A few weeks ago the ex pdte. Ricardo Lagos, speaking before an audience of executives and businessmen gathered in the Monetary Club, invited to reflect on the future of Chile and the type of country that we wanted to build. I think for many it was refreshing to hear him talk, among other things, about technological change, the importance of social networks and the transformations that all this brings in the world of economy, power and how people relate. He also spoke of “smart” applications that are already available in the fields of electricity as well as health, among others. Frankly, an abyss of difference with what we hear, see and read daily, whose subject matter is dominated by headlines associated with judicial processes, formalizations, observers and legislative frenzies. It made me at the same time recodar what Harvard professor Michael Sandel had exposed in the Congress of the Future on issues such as justice and democratic argument. And added two additional ingredients: confidence and uncertainty derived from the end of the supercycle high commodity prices.

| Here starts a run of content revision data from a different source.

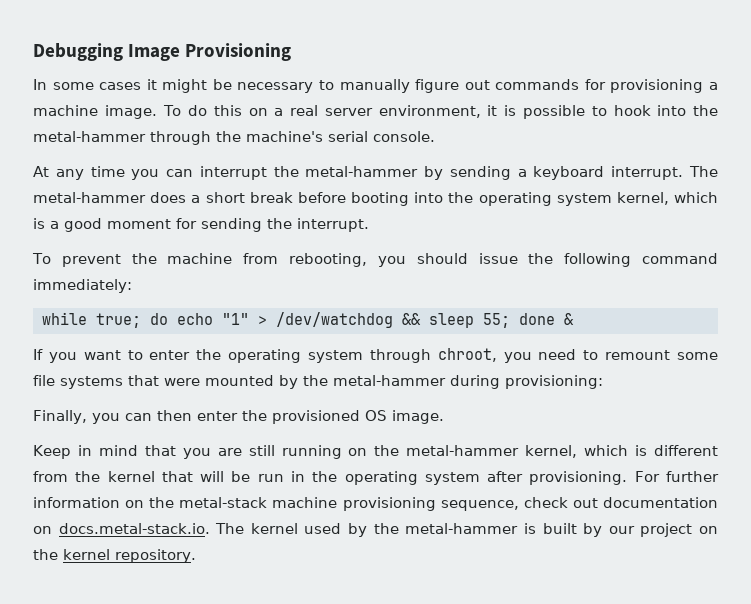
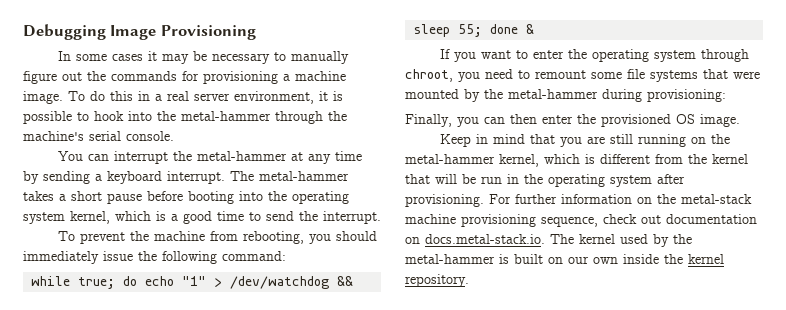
- In some cases it might be necessary to manually figure out commands for provisioning a machine image.
+ In some cases it may be necessary to manually figure out the commands for provisioning a machine image.
- To do this on a real server environment, it is possible to hook into the metal-hammer through the machine's serial console.
+ To do this in a real server environment, it is possible to hook into the metal-hammer through the machine's serial console.
- At any time you can interrupt the metal-hammer by sending a keyboard interrupt.
+ You can interrupt the metal-hammer at any time by sending a keyboard interrupt.
- The metal-hammer does a short break before booting into the operating system kernel, which is a good moment for sending the interrupt.
+ The metal-hammer takes a short pause before booting into the operating system kernel, which is a good time to send the interrupt.
- To prevent the machine from rebooting, you should issue the following command immediately:
+ To prevent the machine from rebooting, you should immediately issue the following command:
- For further information on the metal-stack machine provisioning sequence, check out documentation on docs.metal-stack.io. The kernel used by the metal-hammer is built by our project on the kernel repository.
+ For further information on the metal-stack machine provisioning sequence, check out documentation on docs.metal-stack.io. The kernel used by the metal-hammer is built on our own inside the kernel repository.

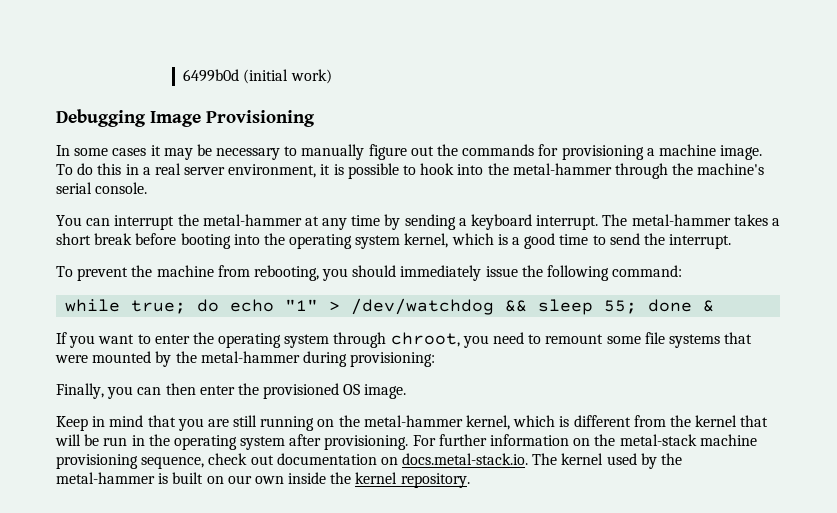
+ 6499b0d (initial work)
- The metal-hammer takes a short pause before booting into the operating system kernel, which is a good time to send the interrupt.
+ The metal-hammer takes a short break before booting into the operating system kernel, which is a good time to send the interrupt.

All of this reminds us of the tremendous challenge we face as a country to overcome the trap of middle income in order to make the leap to the longed-for dream of being part of the club of developed nations. A challenge that seems to become increasingly complex and difficult as evidenced by the high levels of rejection with which public opinion punishes the performance of the “political class”.
For this reason, it is now more than ever necessary to deliberate intelligently about the “public issues” necessary for the generation of prosperity, social cohesion and justice. And in the opinion of some, among whom I am aware, this requires important transformations on at least four fronts: quality education connected to the development of the skills required by the world of this century; More flexible labor markets that increase the employability of those who work and those who want to work without precariousness; A dedicated effort in innovation that improves the way we do many things today, make us more productive and increase pay; And, finally, real improvements to the government of both private and public institutions. With regard to private institutions, this has to do with a real improvement of corporate governance of companies, which means strengthening levels of transparency, accountability and, in general, putting into practice practices that generate value In a sustainable way with all that it demands in its different fronts, interrelations and counterparts.
As far as the government of public institutions is concerned, the challenge is the magnitude of what the former expressed. Pdte. Lagos as it requires a state with quality management capabilities and technical sophistication throughout its structure. I would add that we also need to make a calm reflection on the functions that the State must fulfill in a country of the 21st century. The list of public goods that it is required to provide is no longer exhausted in the administration of justice, police and defense services, but must be expanded to include, inter alia, competitiveness and infrastructure, open and competitive markets, A political activity that promotes the greatest possible participation and the generation of ideas of quality, among others.
The market-state binomial needs to be revitalized and put back in the loop. We must abandon the course of moving forward without thinking that it has been installed (a remastered version of the old advance without compromise) to pave the way for a reflexive deliberation of the issues that are the future of our country: how our economy grows according to its potential in A scenario in which the price of its main motor that is the copper has fallen in the middle; How we make the prosperity that is generated be distributed in an equitable and meritocratic way; How we recover the tranquility that has taken away the nefarious drug-delinquency duo; And, what are the rights and duties that each Chilean correspond to. History reminds us again and again that for this there is no magic or shortcuts. It is only possible that we do well the catch.
To see this column in Diario Financiero, click here (Spanish Version)
Juan Pablo Bórquez Yunge
Lawyer and Economist.
Professor of Economic Law University of Chile.